You told us that. What you were asked was whether his story about pre-clearing the rehab with the employer-approved screening service was a lie. Also, telling his employer, "I may go into rehab tomorrow", does not of itself excuse his missing work if (a) he does not go into rehab and (b) he is not disabled.Quoting Mapper
Yet when he was told he in fact needed to fill out paperwork, which perhaps ties into his lie about having his entry into rehab previously approved, he chose to ignore that directive from his employer.Quoting Mapper
You're playing games here. Your husband is able to speak. Why are you telling us about what phone records supposedly show rather than telling us what your husband told you. Why are you pretending that there is nobody who can speak to his state of mind or disability when you are claiming that he went through this screening?Quoting Mapper
Then you were misleading us when you described the program as lasting a "full 21 days" and about his reasons for leaving the program, and he was lying to his employer about the length of time he would miss work. There would be no reason for the employer to be suggesting that he would keep his job if he completed the "full 21 days" of the program if he were honest about its length and had in fact completed the program. Which part was he lying about (or was he lying previously about the duration and now about his having completed the program)?Quoting Mapper
Also, under the Mental Health Parity and Addiction Equity Act, which applies to your husband's workplace based on the information you have provided here and elsewhere, if a health insurance plan covers rehab it must extend the same level of coverage that they provide for any other medical condition. If the insurance company would not extend coverage past the initial 14-day period, absent the highly unlikely event that they impose a 14-day cap on any inpatient treatment for any medical condition, it would be because they found that inpatient rehab was not medically necessary.

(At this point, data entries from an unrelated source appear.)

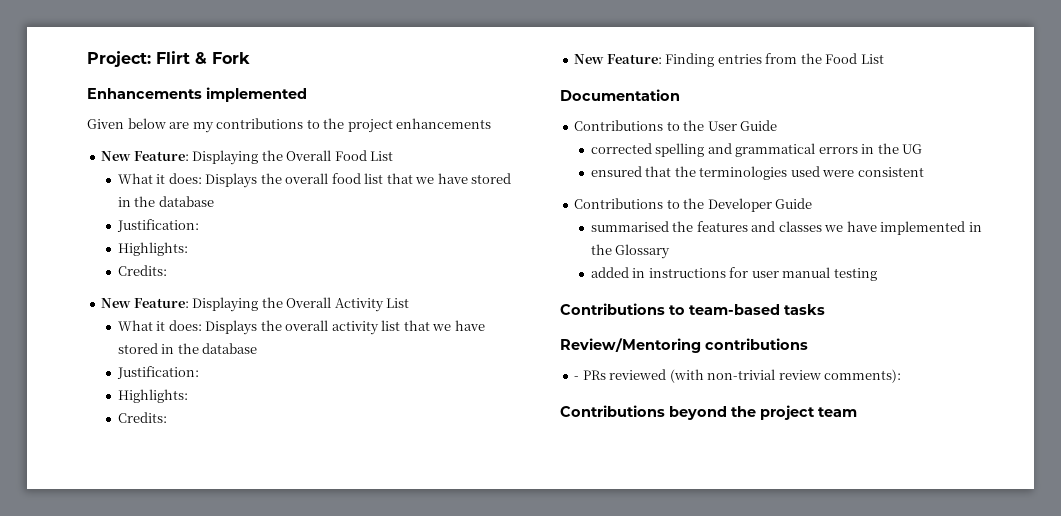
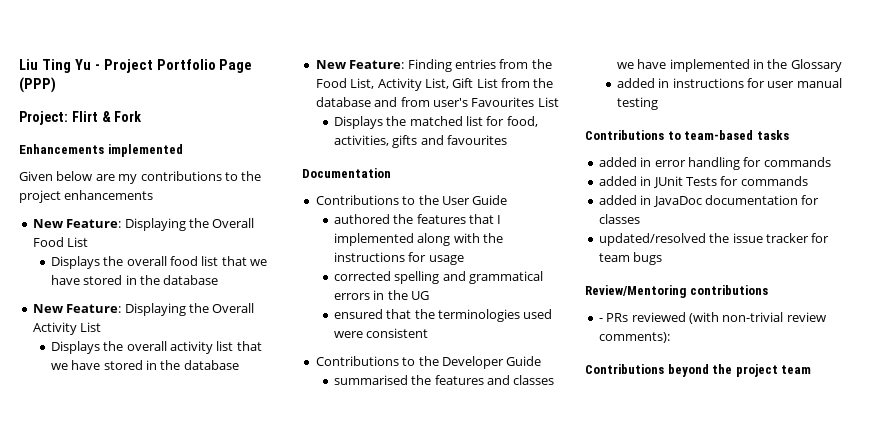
+ Liu Ting Yu - Project Portfolio Page (PPP)
- What it does: Displays the overall food list that we have stored in the database
- Justification:
- Highlights:
- Credits:
+ Displays the overall food list that we have stored in the database
- What it does: Displays the overall activity list that we have stored in the database
- Justification:
- Highlights:
- Credits:
+ Displays the overall activity list that we have stored in the database
- New Feature: Finding entries from the Food List
+ New Feature: Finding entries from the Food List, Activity List, Gift List from the database and from user's Favourites List
+ Displays the matched list for food, activities, gifts and favourites
+ authored the features that I implemented along with the instructions for usage
+ added in error handling for commands
+ added in JUnit Tests for commands
+ added in JavaDoc documentation for classes
+ updated/resolved the issue tracker for team bugs

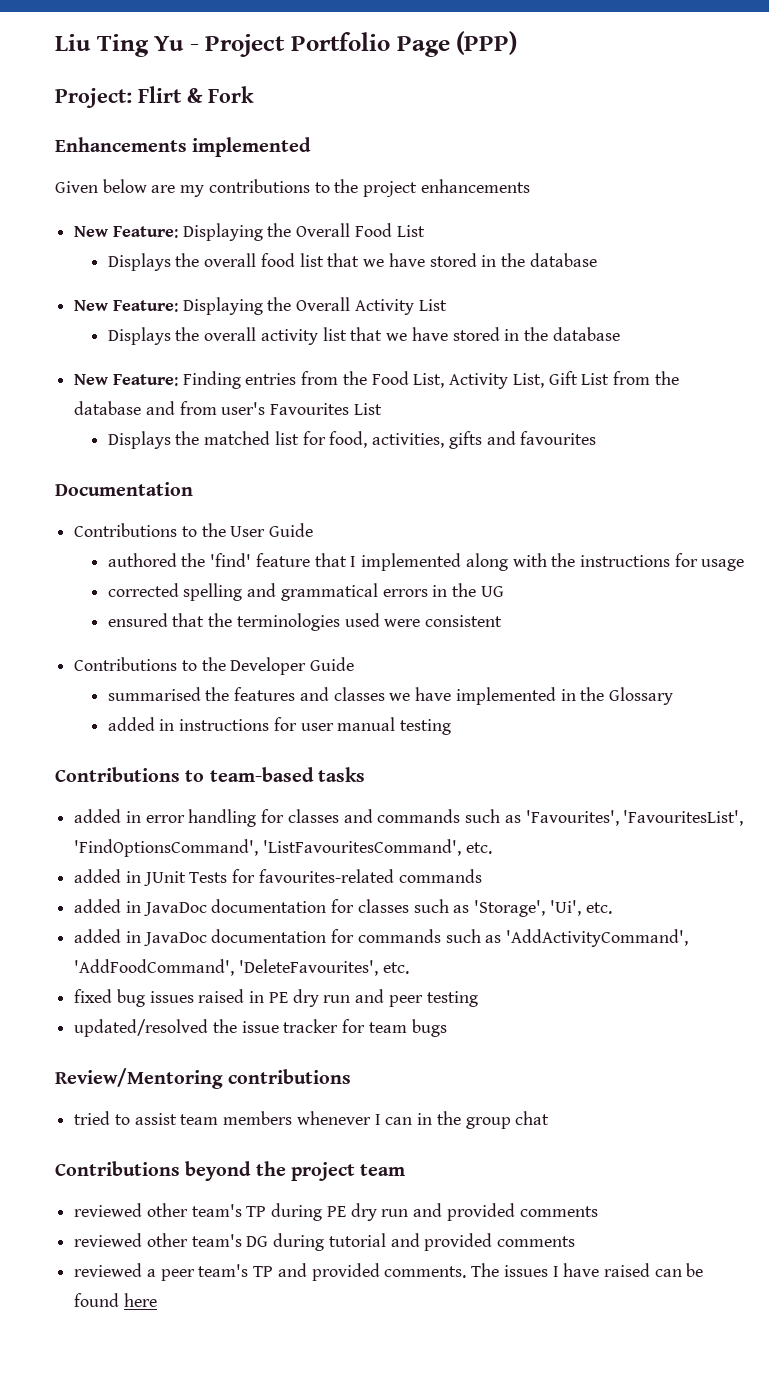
- authored the features that I implemented along with the instructions for usage
+ authored the 'find' feature that I implemented along with the instructions for usage
- added in error handling for commands
+ added in error handling for classes and commands such as 'Favourites', 'FavouritesList', 'FindOptionsCommand', 'ListFavouritesCommand', etc.
- added in JUnit Tests for commands
+ added in JUnit Tests for favourites-related commands
- added in JavaDoc documentation for classes
+ added in JavaDoc documentation for classes such as 'Storage', 'Ui', etc.
+ added in JavaDoc documentation for commands such as 'AddActivityCommand', 'AddFoodCommand', 'DeleteFavourites', etc.
+ fixed bug issues raised in PE dry run and peer testing
- - PRs reviewed (with non-trivial review comments):
+ tried to assist team members whenever I can in the group chat
+ reviewed other team's TP during PE dry run and provided comments
+ reviewed other team's DG during tutorial and provided comments
+ reviewed a peer team's TP and provided comments. The issues I have raised can be found here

Nonsense. Your husband lied about his initial disability, he lied about continuing disability to avoid returning to work, and how his lies have caught up with him. That's all this is about -- your husband being caught in just one of his many, many lies, and facing a possible consequence.Quoting Mapper
Your husband chose not to submit required documentation when asked to do so. He continues to refuse to substantiate his need for FMLA leave over the days at issue, and you suggest that he cannot. That's the price of lying.